Netflix’s (NASDAQ:NFLX) subscriber miss has been the talk of the street since the company released its quarterly financials on Monday, but there’s more to worry about than Netflix’s subscription growth, says money manager Gordon Reid, who argues that cash flow is the real issue.
Netflix’s Q2 arrived on Monday with respectable numbers on earnings and revenue. Total revenue was $3.91 billion, up 40 per cent from second quarter 2017, while its earnings per share were $0.85, actually beating the consensus estimate of $0.79. (All figures in US dollars.)
But Netflix posted significant misses on subscriber additions, both domestically and internationally, adding 670,000 new subscribers in the US compared to analysts’ expectations of 1.19 million and 4.47 million abroad versus the consensus 4.97 million.
Netflix management accounted for the difference by saying that it had “over-forecasted” the pace of new subscribers, while the company’s stock initially dropped 14 per cent on the news (but quickly recovered a healthy chunk of those losses in Tuesday’s trading).
One of the market’s top performers in 2018, NFLX is currently up 94 per cent for the year. But while subscriber growth is a genuine concern for the streaming content provider, they’ve got a thornier issue in their cash flow, says Reid, CEO of Goodreid Investment Counsel.
“They missed in terms of growth of subscribers by about a million, which is big because it was on a base of about five million,” Reid told BNN Bloomberg yesterday. “To me, that missed the point. This is a company that although on an earnings level it’s quite respectable, on a cash level they’re not.”

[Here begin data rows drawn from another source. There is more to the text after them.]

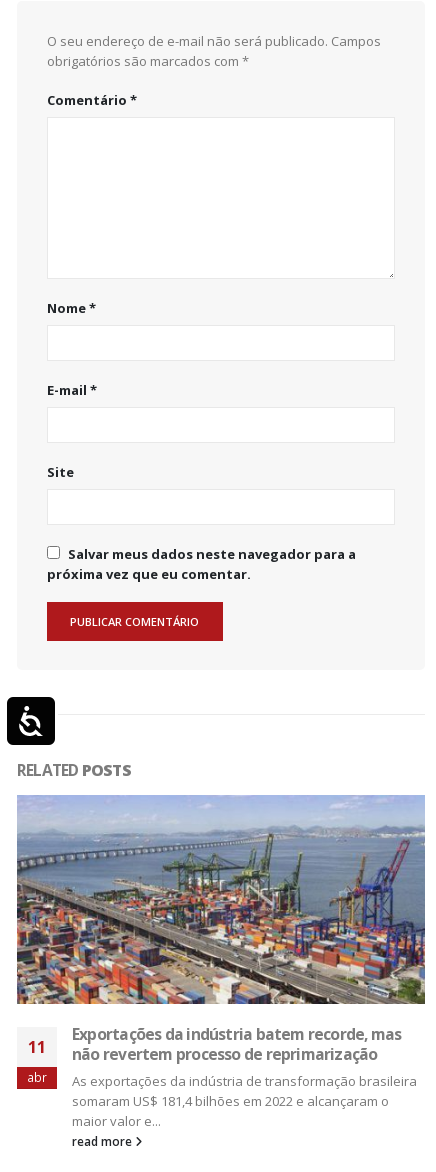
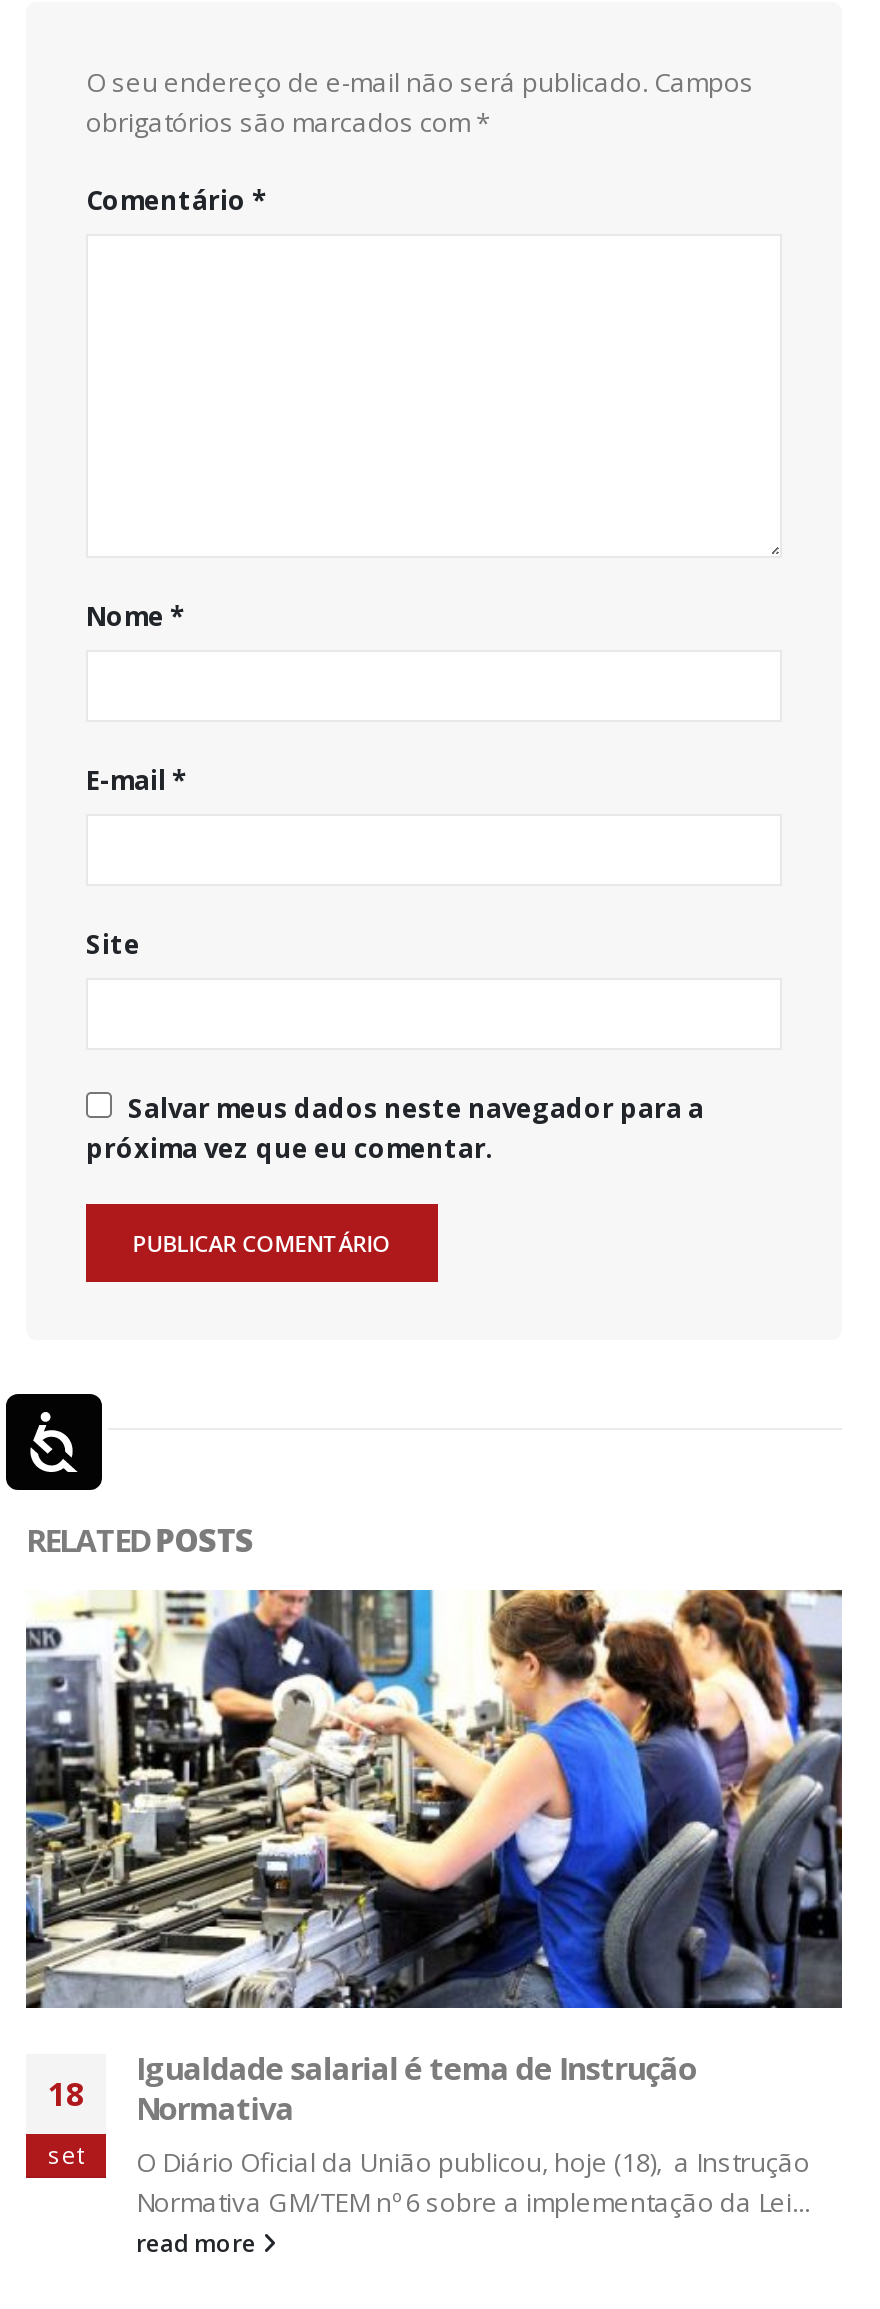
- [image]
- Exportações da indústria batem recorde, mas
- não revertem processo de reprimarização
- As exportações da indústria de transformação brasileira
- somaram US$ 181,4 bilhões em 2022 e alcançaram o
- maior valor e...
+ [image]
+ Igualdade salarial é tema de Instrução
+ Normativa
+ O Diário Oficial da União publicou, hoje (18), a Instrução
+ Normativa GM/TEM nº 6 sobre a implementação da Lei...

- 11
+ 18

- abr
+ set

“Anybody who’s in the business of analyzing companies knows that you have to get as close to cash as possible because a great many games happen in-between and what is happening at Netflix is that they are amortizing their costs of producing shows, buying shows, which is in the billions of dollars, over a great many years,” he says. “Yet, they’re recognizing the subscription revenue right up front. So, this is a company that is cash-challenged.”
In its earnings report, Netflix said it had spent $559 million in cash over Q2, modestly lower than the $608 million it spent during Q2 of 2017. Bloomberg estimates that the company will spend $8 billion on its original series in 2018, which is $1 billion more than management projected.
“I’d say that if you take it to the fullest extent, there’s a tremendous amount of risk here,” says Reid. “This isn’t about growth of subscriptions. They’re getting those. One shouldn’t worry about whether they miss it one quarter or not. Subscriptions are very, very correlated to new offerings, so the new programming that comes to the market, second quarter they were a little lighter on new programming, they’re a little light on subscriptions. So, people drove the stock down but for the wrong reason.”